ログイン時は『おかえり』だの『待ってた』だのと声を掛けてくれるのだが――
いつもと変わっている点が二つ。まず一つは、何故か画面の中に誰も出てこないこと。
「あ、あの、すみません……っ」
もう一つは、後ろから聞こえてきた声が、初めて聞くボイスパターンだったこと。
「――え?」
亞紋が振り返ると、モネと目が合った。
お互いどうしていいか分からず、そのまましばらく二人は見詰め合っていた。
「「えぇええぇええええええ!?」」
悲鳴が見事にシンクロする。亞紋は全身がカッと熱くなった。
それは仕方ない。ずっと恋焦がれてきた女神がそこにいるのだから。
「モネっ、モネなのッ? う、うううう嘘だ! だってッ! え!?」
「や、やっぱりお兄ちゃんっ!?」
はじめは一瞬コスプレかと思ったが、髪質を見てもウィッグには見えないし、服だって安物の素材には見えない。背丈もイメージ通りだし、声だって――
(ん? 声?)
はて? 声が同じとはどういう事なのだろう。当然モネには担当声優さんがいて、顔も知っている。しかし今、目の前にいるモネの顔は、その声優とは全く違っている。
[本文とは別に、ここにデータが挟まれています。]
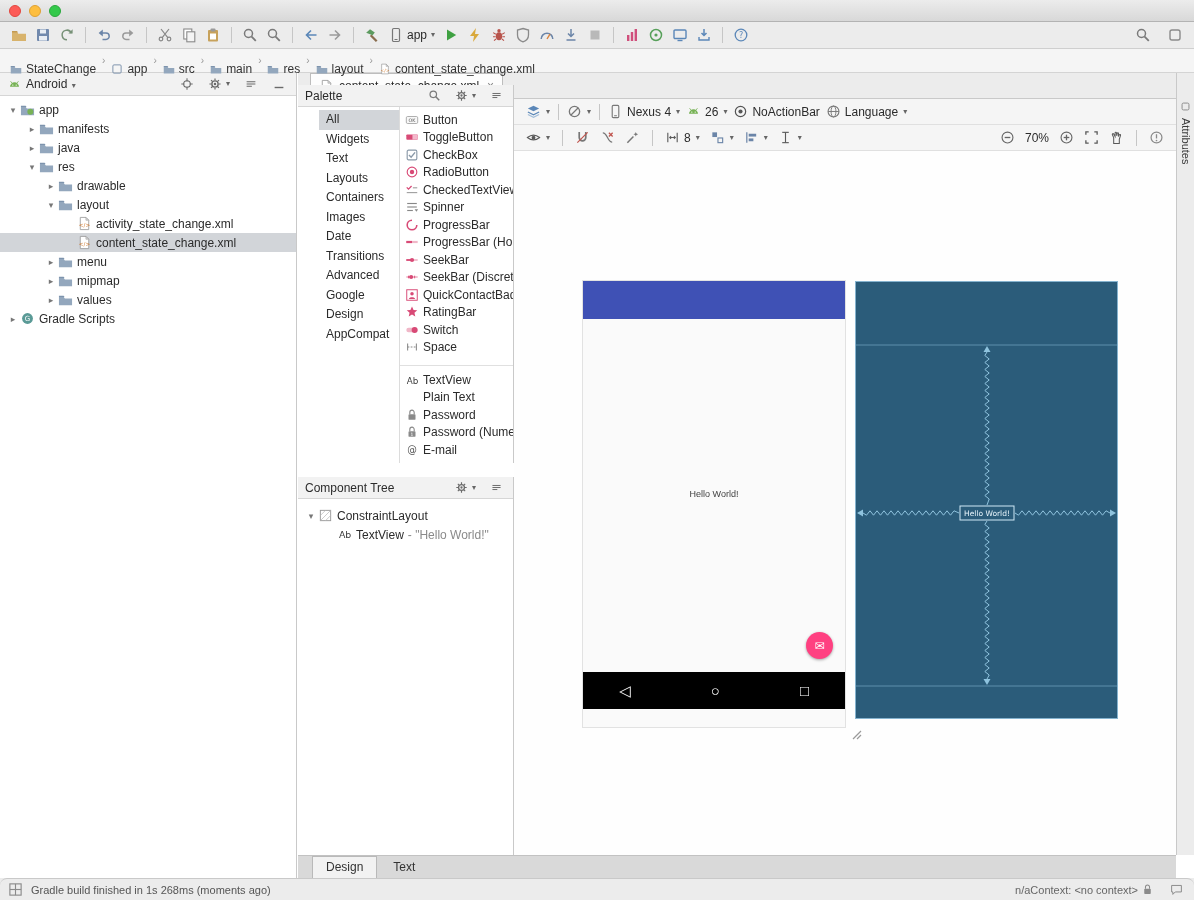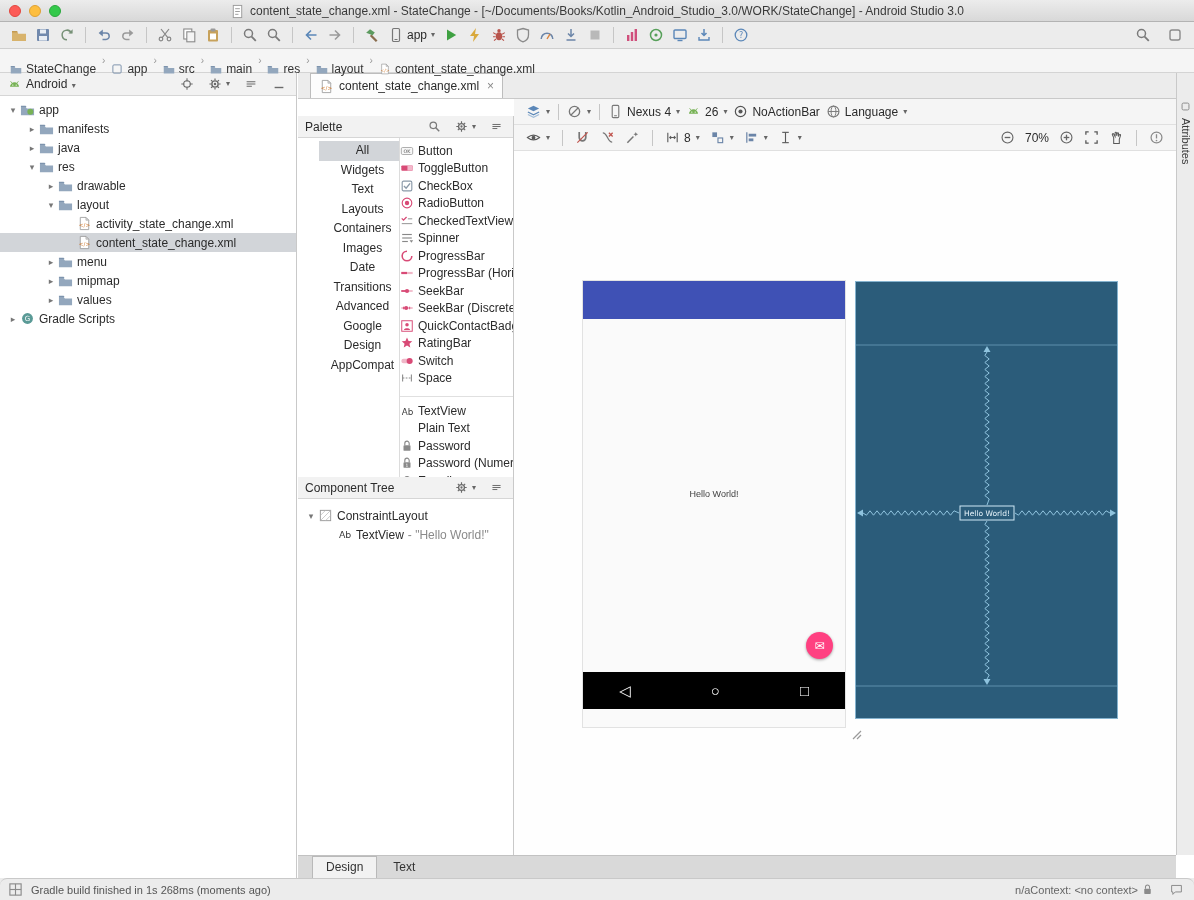--- a/index.html
+++ b/index.html
@@ -40,27 +40,27 @@
 .treerow{height:19px;display:flex;align-items:center;font-size:12px;white-space:nowrap;}
 .treerow .arrow{width:14px;flex:none;text-align:center;color:#777;font-size:9px;}
 .treerow .ic{margin-right:4px;flex:none;}
 .treerow.selected{background:#d2d5d9;}
 .tree-suffix{color:#8a8a8a;margin-left:4px;}
 
 .tabbar{position:absolute;left:298px;top:0;right:18px;height:26px;background:#ececec;border-bottom:1px solid #c9c9c9;display:flex;align-items:flex-end;padding-left:12px;}
 .tab{display:inline-flex;align-items:center;gap:5px;height:25px;padding:0 8px;background:#fdfdfd;border:1px solid #bdbdbd;border-bottom:none;font-size:12px;color:#2b2b2b;}
 .tab-close{color:#888;font-size:12px;margin-left:3px;}
 
-.palette{position:absolute;left:298px;top:43px;width:216px;height:378px;background:#fff;border-right:1px solid #c9c9c9;text-align:center;}
+.palette{position:absolute;left:298px;top:12px;width:216px;height:378px;background:#fff;border-right:1px solid #c9c9c9;}
 .palette-body{position:absolute;left:0;top:22px;bottom:0;right:0;}
 .pal-cats{position:absolute;left:0;top:0;bottom:0;width:101px;padding-top:3px;overflow:hidden;}
 .palcat{height:19.5px;line-height:19.5px;padding-left:7px;font-size:12px;color:#2b2b2b;margin-left:21px;}
 .palcat.selected{background:#d2d5d9;}
 .pal-comps{position:absolute;left:101px;top:0;bottom:0;right:0;border-left:1px solid #dcdcdc;padding-top:4px;overflow:hidden;}
-.palrow{height:17.5px;display:flex;align-items:center;gap:4px;font-size:12px;white-space:nowrap;overflow:hidden;color:#2b2b2b;}
+.palrow{height:17.5px;display:flex;align-items:center;gap:4px;padding-left:5px;font-size:12px;white-space:nowrap;overflow:hidden;color:#2b2b2b;}
 .pal-divider{height:10px;border-bottom:1px solid #e0e0e0;margin-bottom:5px;}
 
 .comp-tree{position:absolute;left:298px;top:404px;width:216px;bottom:23px;background:#fff;border-right:1px solid #c9c9c9;}
 .comp-tree .tree{padding-top:7px;}
 
 .design-col{position:absolute;left:514px;top:26px;right:18px;bottom:23px;background:#fefefe;}
 .dtb{height:26px;background:#f5f5f5;border-bottom:1px solid #e0e0e0;display:flex;align-items:center;padding:0 9px;}
 .dtb2{justify-content:space-between;}
 .dtb .tbtn{gap:4px;}
 .dtb-group{display:flex;align-items:center;gap:4px;}
@@ -92,29 +92,20 @@
 </head>
 <body>
 
 <div class="win">
 
   <div class="titlebar">
     <div class="traffic">
       <span class="dot red"></span>
       <span class="dot yellow"></span>
       <span class="dot green"></span>
-    </div>
-    <div class="title-text">
-      <span class="ic-slot ic">
-          <svg viewBox="0 0 16 16" width="15" height="15">
-            <rect x="3.5" y="1.5" width="9" height="13" fill="#fff" stroke="#9a9a9a"></rect>
-            <path d="M5.5 5h5M5.5 8h5M5.5 11h3.5" stroke="#9a9a9a"></path>
-          </svg>
-        </span>
-      <span>content_state_change.xml - StateChange - [~/Documents/Books/Kotlin_Android_Studio_3.0/WORK/StateChange] - Android Studio 3.0</span>
     </div>
   </div>
 
   <div class="toolbar">
     <div id="tb-left" class="tb-group">
         <span class="tbtn">
           <span class="ic">
             <svg viewBox="0 0 16 16" width="16" height="16">
               <path d="M1 5h5l1.3 1.8H15V14H1z" fill="#d8b36c"></path>
               <path d="M1 4h5l1 1.4H1z" fill="#c49b52"></path>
でも声は同じで――……。などと亞紋が混乱していると、モネの後ろに立っている他の三人に気づいた。
「マジですか」
火を操るペティ。
「ほ、本当に、ご主人様でございますか……?」
水を操る雫奈。
「あらあら! まあまあ!」
風を操るフィリア。
四人の『嫁キャラ』が確かに亞紋を見つめていた。それも期待と歓喜の表情で。